Safer Internet (Double)Plus
Perhaps someone is tempted to imagine (or even assert) that I suggested the story about the EU's attempts to protect children while they use the Internet to make an argument for filtering along these lines:
- liberals in the U.S. typically consider EU countries to be more enlightened in their policies than the U.S.;
- the EU thinks it's a good idea to filter children's Internet use, and is planning to do so;
- therefore, liberals in the U.S. should approve of filtering children's Internet use.
Perhaps there is no such Someone, but if there is, that someone would of course be wrong.
For one thing, the EU does not rank high on my list of folks I would trust to make decisions on what my child should and shouldn't see on the Internet, or elsewhere. For another, I regard Internet filtering as problematic because it puts the state in loco parentis, and as I've said elsewhere, I don't want the state there. (Note that I'm not asserting that this is a decisive argument against filtering, but it's one that all parents who believe themselves responsible for their children's education should consider very thoroughly.)

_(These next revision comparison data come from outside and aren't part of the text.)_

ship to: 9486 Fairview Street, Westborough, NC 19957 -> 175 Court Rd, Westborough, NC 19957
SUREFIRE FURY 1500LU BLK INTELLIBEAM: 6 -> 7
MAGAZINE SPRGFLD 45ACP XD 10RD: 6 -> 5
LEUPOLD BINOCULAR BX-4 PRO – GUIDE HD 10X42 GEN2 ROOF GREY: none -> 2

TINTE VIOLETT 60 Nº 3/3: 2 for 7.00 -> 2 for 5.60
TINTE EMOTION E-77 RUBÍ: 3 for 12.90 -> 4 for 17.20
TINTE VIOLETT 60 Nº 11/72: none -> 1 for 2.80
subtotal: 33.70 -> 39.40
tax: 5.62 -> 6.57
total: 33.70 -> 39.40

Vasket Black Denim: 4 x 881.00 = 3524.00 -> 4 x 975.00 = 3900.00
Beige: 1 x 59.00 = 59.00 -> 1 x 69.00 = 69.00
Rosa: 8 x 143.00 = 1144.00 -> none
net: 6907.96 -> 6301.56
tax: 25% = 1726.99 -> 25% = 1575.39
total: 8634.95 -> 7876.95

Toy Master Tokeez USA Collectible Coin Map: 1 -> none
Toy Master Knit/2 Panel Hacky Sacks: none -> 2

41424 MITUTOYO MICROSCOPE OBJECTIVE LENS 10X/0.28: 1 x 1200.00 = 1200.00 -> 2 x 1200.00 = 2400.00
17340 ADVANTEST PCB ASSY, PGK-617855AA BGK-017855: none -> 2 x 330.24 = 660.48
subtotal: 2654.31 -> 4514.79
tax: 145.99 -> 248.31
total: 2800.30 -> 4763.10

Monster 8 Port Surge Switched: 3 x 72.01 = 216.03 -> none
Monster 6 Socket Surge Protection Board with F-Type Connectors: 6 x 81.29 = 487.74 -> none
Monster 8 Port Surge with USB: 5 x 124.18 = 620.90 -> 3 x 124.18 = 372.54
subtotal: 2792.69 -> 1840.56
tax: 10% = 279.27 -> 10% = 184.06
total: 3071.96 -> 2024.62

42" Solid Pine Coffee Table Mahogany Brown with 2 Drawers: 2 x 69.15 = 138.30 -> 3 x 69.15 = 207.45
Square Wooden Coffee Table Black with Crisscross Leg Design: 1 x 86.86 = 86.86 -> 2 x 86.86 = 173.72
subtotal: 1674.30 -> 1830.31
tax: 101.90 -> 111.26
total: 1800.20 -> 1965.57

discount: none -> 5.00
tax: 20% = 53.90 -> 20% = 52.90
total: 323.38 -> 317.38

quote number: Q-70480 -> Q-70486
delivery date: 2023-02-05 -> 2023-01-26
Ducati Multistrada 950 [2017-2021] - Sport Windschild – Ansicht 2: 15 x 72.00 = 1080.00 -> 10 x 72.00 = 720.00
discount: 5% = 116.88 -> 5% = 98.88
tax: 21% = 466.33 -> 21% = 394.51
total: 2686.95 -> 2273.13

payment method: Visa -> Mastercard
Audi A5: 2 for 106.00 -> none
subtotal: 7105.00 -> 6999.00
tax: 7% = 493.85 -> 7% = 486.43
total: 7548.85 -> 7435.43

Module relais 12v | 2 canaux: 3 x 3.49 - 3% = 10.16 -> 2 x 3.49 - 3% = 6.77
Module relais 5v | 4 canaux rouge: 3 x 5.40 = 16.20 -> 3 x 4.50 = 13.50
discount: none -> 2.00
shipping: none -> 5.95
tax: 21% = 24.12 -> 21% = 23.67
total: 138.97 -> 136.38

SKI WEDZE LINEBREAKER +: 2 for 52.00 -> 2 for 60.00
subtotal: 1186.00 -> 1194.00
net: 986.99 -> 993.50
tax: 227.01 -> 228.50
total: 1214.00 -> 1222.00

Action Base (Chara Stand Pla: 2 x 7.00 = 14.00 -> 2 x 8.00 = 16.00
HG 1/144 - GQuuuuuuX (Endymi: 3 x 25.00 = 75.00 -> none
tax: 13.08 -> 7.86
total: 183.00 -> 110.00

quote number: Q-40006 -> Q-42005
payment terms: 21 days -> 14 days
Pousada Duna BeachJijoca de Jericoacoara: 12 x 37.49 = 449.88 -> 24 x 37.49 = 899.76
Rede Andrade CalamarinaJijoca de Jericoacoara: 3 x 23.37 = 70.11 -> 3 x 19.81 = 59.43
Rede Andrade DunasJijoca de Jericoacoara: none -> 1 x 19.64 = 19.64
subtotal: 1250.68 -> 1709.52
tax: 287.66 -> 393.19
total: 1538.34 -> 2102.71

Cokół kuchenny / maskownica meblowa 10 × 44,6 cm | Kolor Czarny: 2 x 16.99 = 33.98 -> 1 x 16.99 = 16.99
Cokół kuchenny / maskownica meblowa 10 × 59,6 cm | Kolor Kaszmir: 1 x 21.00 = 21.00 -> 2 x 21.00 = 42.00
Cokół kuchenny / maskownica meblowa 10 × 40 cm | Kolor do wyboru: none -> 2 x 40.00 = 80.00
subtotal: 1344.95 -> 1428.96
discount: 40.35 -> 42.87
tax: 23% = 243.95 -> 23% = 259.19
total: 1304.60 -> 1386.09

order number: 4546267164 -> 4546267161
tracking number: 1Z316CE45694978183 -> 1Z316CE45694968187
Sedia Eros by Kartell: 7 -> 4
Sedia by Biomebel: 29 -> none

I suggested this story firstly because I know that LISNews readers are interested in questions of filtering and censorship. Secondly, the list of people who think they are entitled to decide what others should read and see is by no means limited to religious extremists and malodorous drippy-nosed perverts (as some define them). In fact, I hope to post several more stories EU and UN attempts to regulate Internet content and use. LISNnewsters will, I think, find them of interest.